I have a CSV file with two columns with no header. I want to compare these two columns and find out if column one matches with the list of column 2 and extract the matching values into a new CSV file (output.csv), and delete the whole row if column 2 does not have matching values with column 1. For example,
Input.csv:
1,"[0, 10, 12, 13, 16, 25, 32, 35, 60, 86, 98, 108, 168, 172, 222, 251, 275, 278, 325, 365]"
60,"[12014, 25665, 28278]"
86,"[0, 6, 7, 10, 12, 25, 76, 156, 174, 176, 181, 188, 365, 392, 438]"

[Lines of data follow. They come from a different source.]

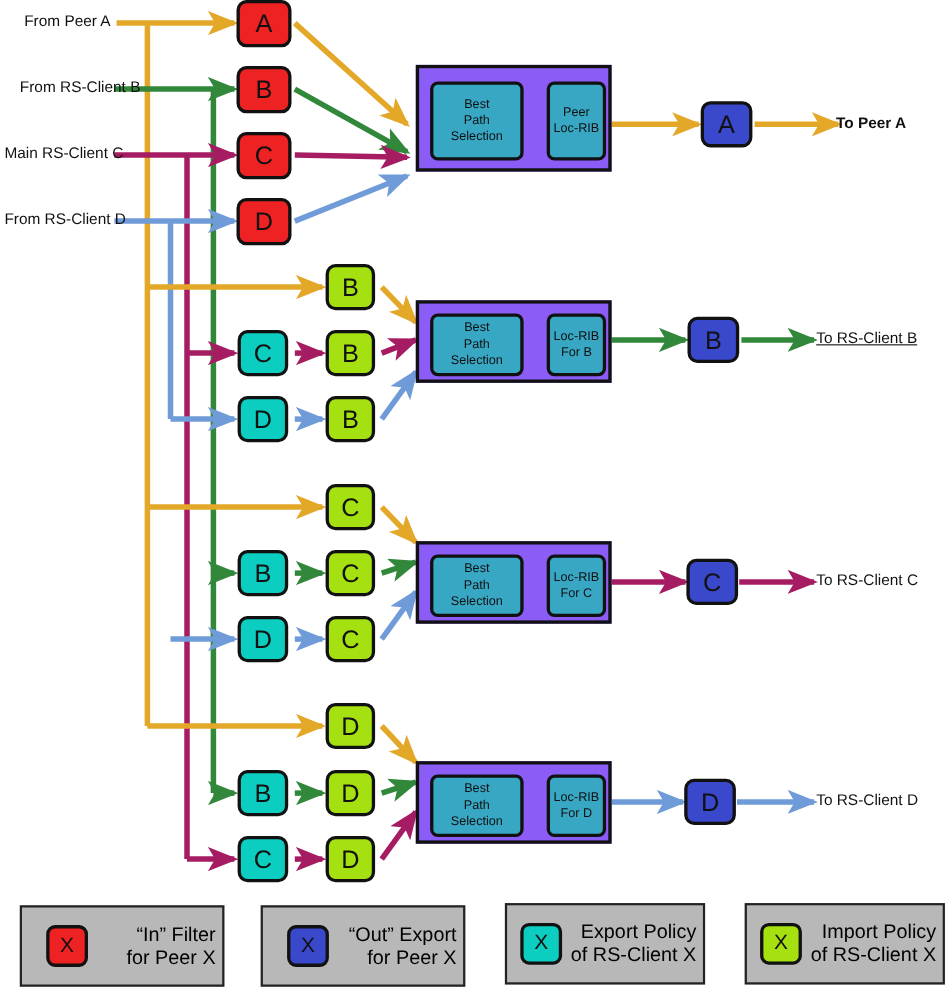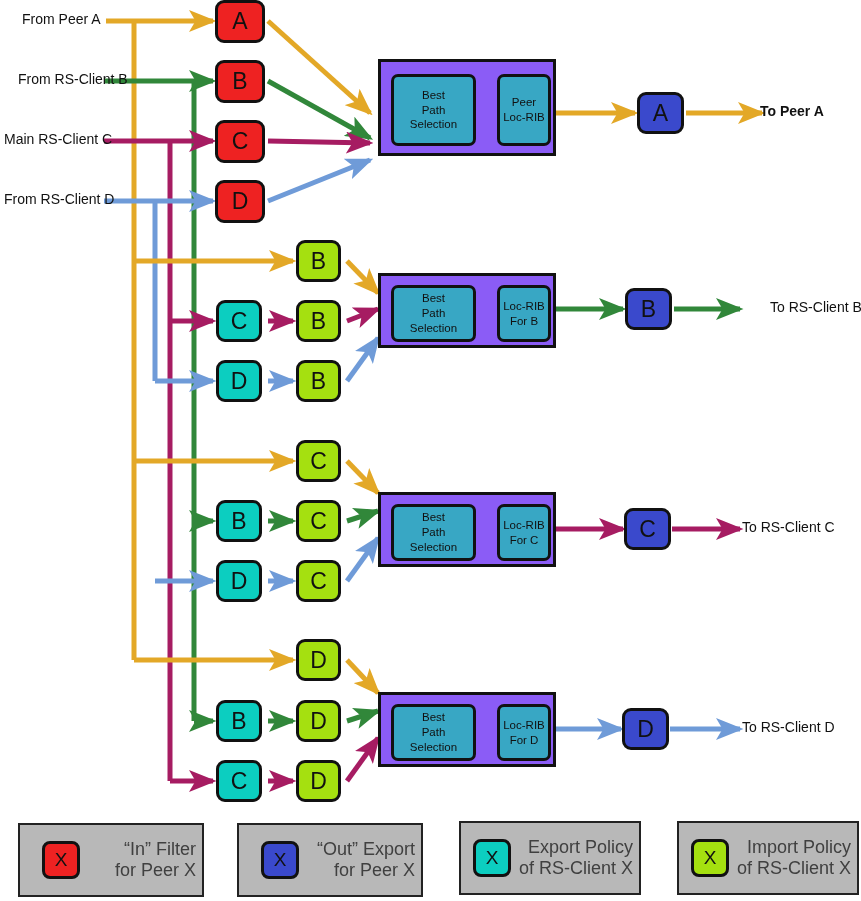--- a/index.html
+++ b/index.html
@@ -12,21 +12,21 @@
   .grayproc{position:absolute;background:#8b5cf6;border:3px solid #111111;box-sizing:border-box;}
   .innerbox{position:absolute;border:3px solid #111111;border-radius:7px;background:#38a7c4;
             display:flex;flex-direction:column;align-items:center;justify-content:center;
             font-size:11.5px;color:#111111;line-height:1.28;box-sizing:border-box;text-align:center;}
   .edgelabel{position:absolute;font-size:14px;color:#111111;white-space:nowrap;}
   .legendbox{position:absolute;background:#b8b8b8;border:2px solid #222222;box-sizing:border-box;
              display:flex;align-items:center;}
   .legendswatch{width:38px;height:38px;border:3px solid #111111;border-radius:8px;
                 display:flex;align-items:center;justify-content:center;font-size:19px;
                 color:#111111;box-sizing:border-box;flex:0 0 auto;}
-  .legendtext{font-size:18px;color:#404040;line-height:1.15;text-align:right;flex:1 1 auto;padding-right:6px;}
+  .legendtext{font-size:18px;color:#000000;line-height:1.15;text-align:right;flex:1 1 auto;padding-right:6px;}
   .legendtext span{display:block;}
 </style>
 </head>
 <body>
 
 <div id="stage">
 
   <svg id="canvas" viewBox="0 0 861 901">
     <defs>
       <marker id="ah-y" markerWidth="5.5" markerHeight="4.4" refX="4.8" refY="2.2" orient="auto" markerUnits="strokeWidth">
@@ -116,21 +116,21 @@
       <path d="M472,729 L489,729" stroke="#111111" stroke-width="9" marker-end="url(#ah-k)"></path>
     </g>
   </svg>
 
   <div class="edgelabel" style="left:22px;top:11px;">From Peer A</div>
   <div class="edgelabel" style="left:4px;top:71px;margin-left:14px;">From RS-Client B</div>
   <div class="edgelabel" style="left:4px;top:131px;">Main RS-Client C</div>
   <div class="edgelabel" style="left:4px;top:191px;">From RS-Client D</div>
 
   <div class="edgelabel" style="left:760px;top:103px;font-weight:bold;">To Peer A</div>
-  <div class="edgelabel" style="left:770px;top:299px;">To RS-Client B</div>
+  <div class="edgelabel" style="left:742px;top:299px;text-decoration:underline;">To RS-Client B</div>
   <div class="edgelabel" style="left:742px;top:519px;">To RS-Client C</div>
   <div class="edgelabel" style="left:742px;top:719px;">To RS-Client D</div>
 
   <div class="nodebox" style="left:215px;top:0px;width:50px;height:43px;background:#ee2222;">
     <span>A</span>
   </div>
   <div class="nodebox" style="left:215px;top:60px;width:50px;height:43px;background:#ee2222;">
     <span>B</span>
   </div>
   <div class="nodebox" style="left:215px;top:120px;width:50px;height:43px;background:#ee2222;">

108,"[1, 16, 21, 32, 35, 61, 81, 83, 95, 138, 153, 204, 222]"
438,"[30549]"
28278,"[60, 120, 140, 505, 3939, 4034, 7213, 7308, 8784, 14126, 14147, 15197, 16842, 20022, 28229]"
output.csv:
1,"[60, 108]"
60,"[28278]"
108,"[1]"
28278,"[60]"
I have tried this code,
import csv
with open('input.csv', 'r') as csvfile:
csvreader = csv.reader(csvfile, delimiter='\t')
nodes_in_1 = set()
nodes_in_2 = set()
for line in csvreader:
nodes_in_1.add(line[0])
nodes_in_2.add(line[1])
nodes_in_both = nodes_in_1.intersection(nodes_in_2)
with open('output.csv', 'w') as f_out:
f_out.write(nodes_in_both + '\n')
I am a beginner. Thank you for the help.